E-book

# Mathematics and Statistics for Financial Risk Management

ISBN: 978-1-118-23976-6
336 pages
January 2012
Mathematics and Statistics for Financial Risk Management is a practical guide to modern financial risk management for both practitioners and academics.

The recent financial crisis and its impact on the broader economy underscore the importance of financial risk management in today's world. At the same time, financial products and investment strategies are becoming increasingly complex. Today, it is more important than ever that risk managers possess a sound understanding of mathematics and statistics.
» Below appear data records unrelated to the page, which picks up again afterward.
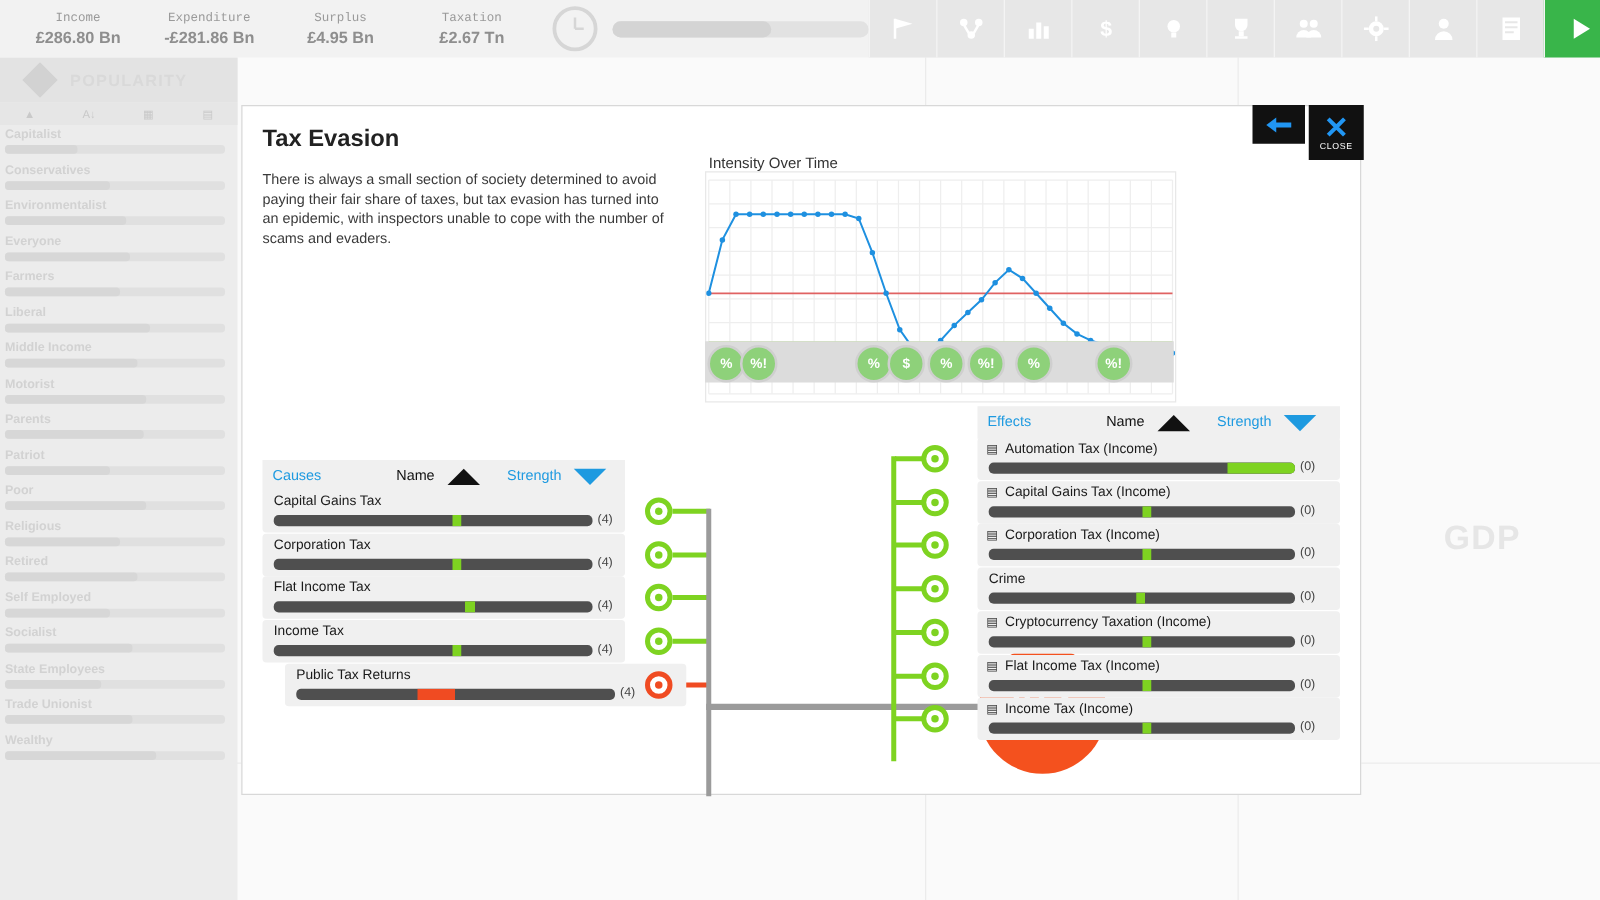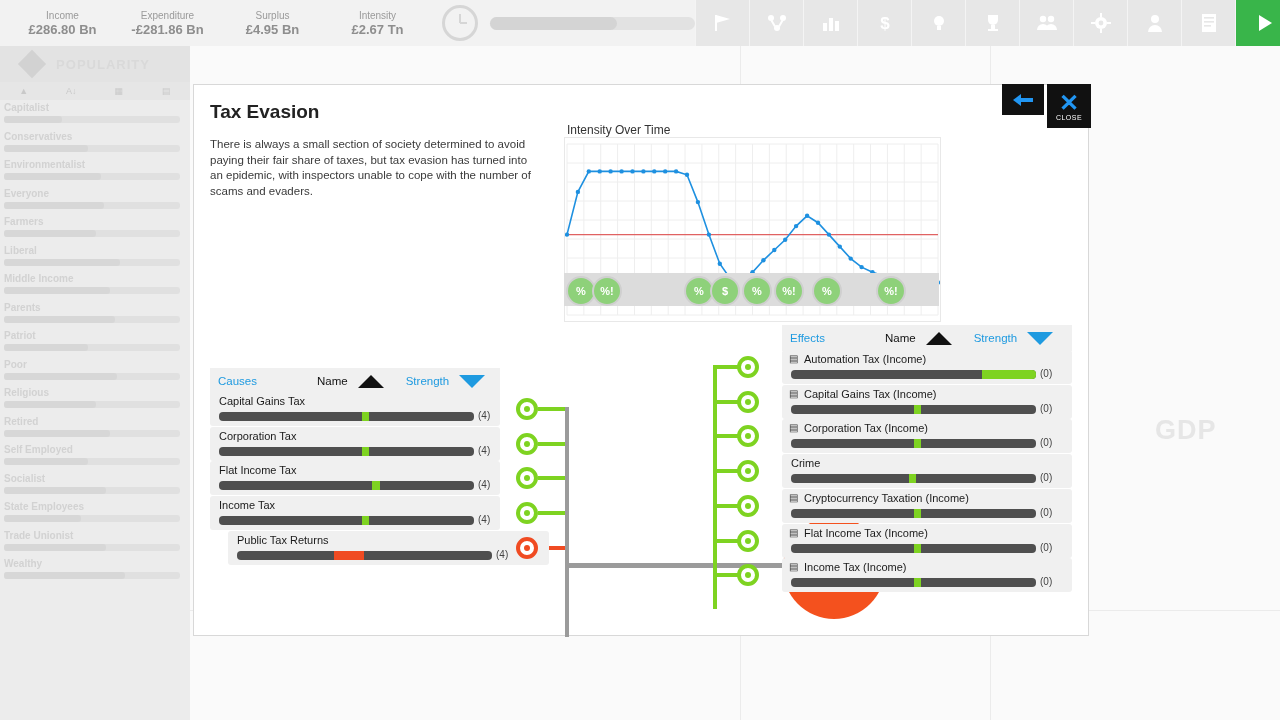--- a/index.html
+++ b/index.html
@@ -61,7 +61,7 @@
     text-align: center;
     color: #9a9a9a;
   }
-  .stat .lbl { font-size: 10px; display: block; line-height: 12px; }
+  .stat .lbl { font-size: 10px; display: block; line-height: 12px; font-family: Liberation Mono, monospace; }
   .stat .val { font-size: 13px; font-weight: bold; display: block; line-height: 15px; color: #8e8e8e; }
   .clock-wrap {
     display: flex;

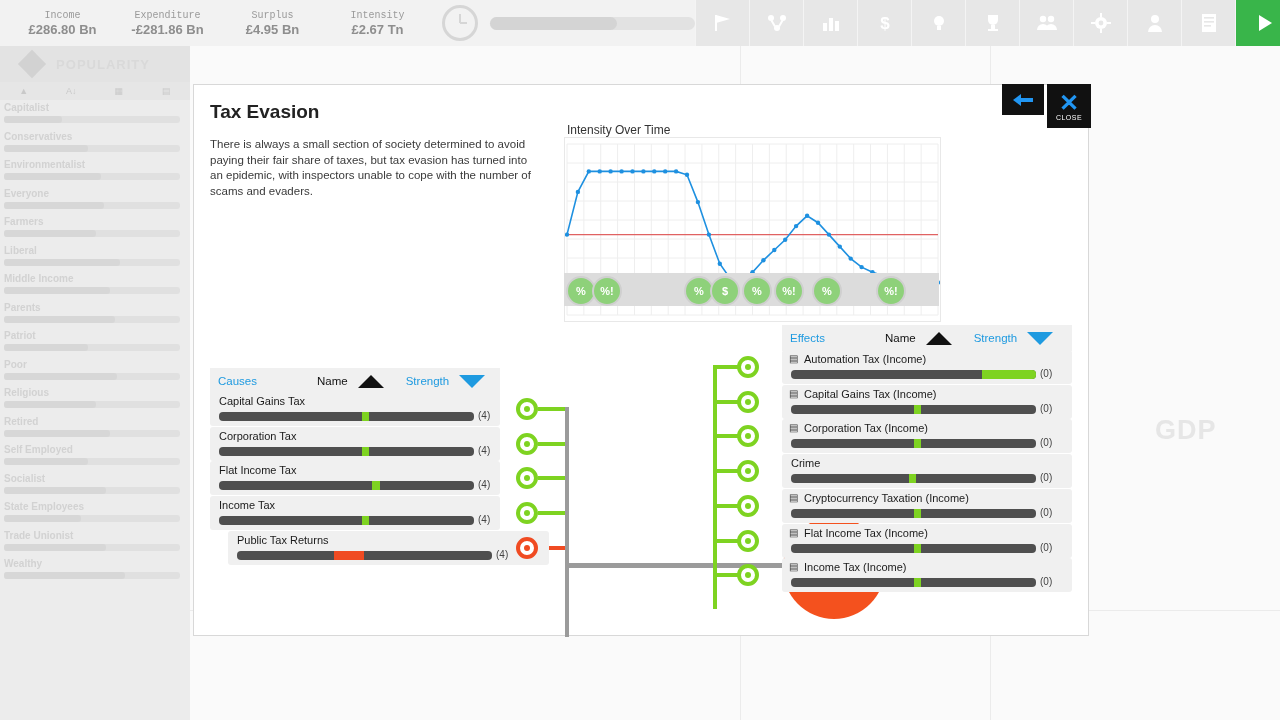--- a/index.html
+++ b/index.html
@@ -418,7 +418,7 @@
         <span class="val">£4.95 Bn</span>
       </div>
       <div class="stat">
-        <span class="lbl">Intensity</span>
+        <span class="lbl">Taxation</span>
         <span class="val">£2.67 Tn</span>
       </div>
       <div class="clock-wrap">

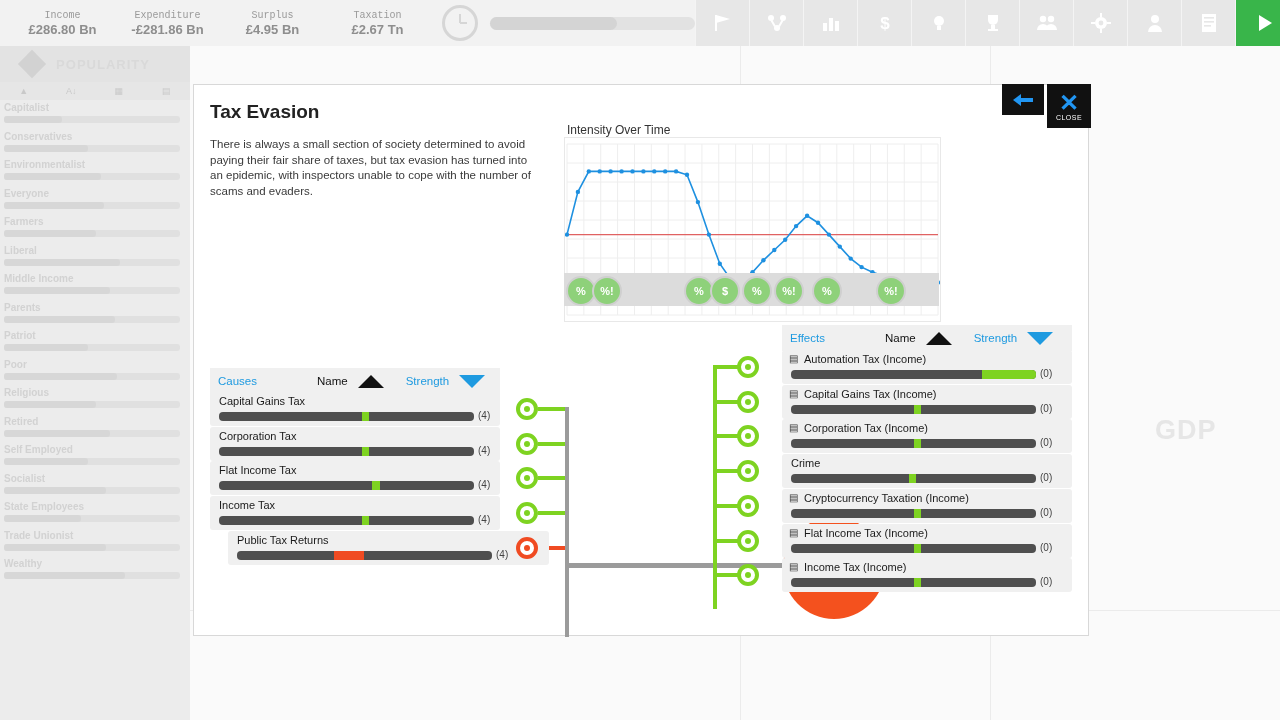--- a/index.html
+++ b/index.html
@@ -562,6 +562,12 @@
           <div class="pop-name">Middle Income</div>
           <div class="pop-bar">
             <div class="fill" style="width: 60%;"></div>
+          </div>
+        </div>
+        <div class="pop-row">
+          <div class="pop-name">Motorist</div>
+          <div class="pop-bar">
+            <div class="fill" style="width: 64%;"></div>
           </div>
         </div>
         <div class="pop-row">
In a concise and easy-to-read style, each chapter of this book introduces a different topic in mathematics or statistics. As different techniques are introduced, sample problems and application sections demonstrate how these techniques can be applied to actual risk management problems. Exercises at the end of each chapter and the accompanying solutions at the end of the book allow readers to practice the techniques they are learning and monitor their progress. A companion website includes interactive Excel spreadsheet examples and templates.

This comprehensive resource covers basic statistical concepts from volatility and Bayes' Law to regression analysis and hypothesis testing. Widely used risk models, including Value-at-Risk, factor analysis, Monte Carlo simulations, and stress testing are also explored. A chapter on time series analysis introduces interest rate modeling, GARCH, and jump-diffusion models. Bond pricing, portfolio credit risk, optimal hedging, and many other financial risk topics are covered as well.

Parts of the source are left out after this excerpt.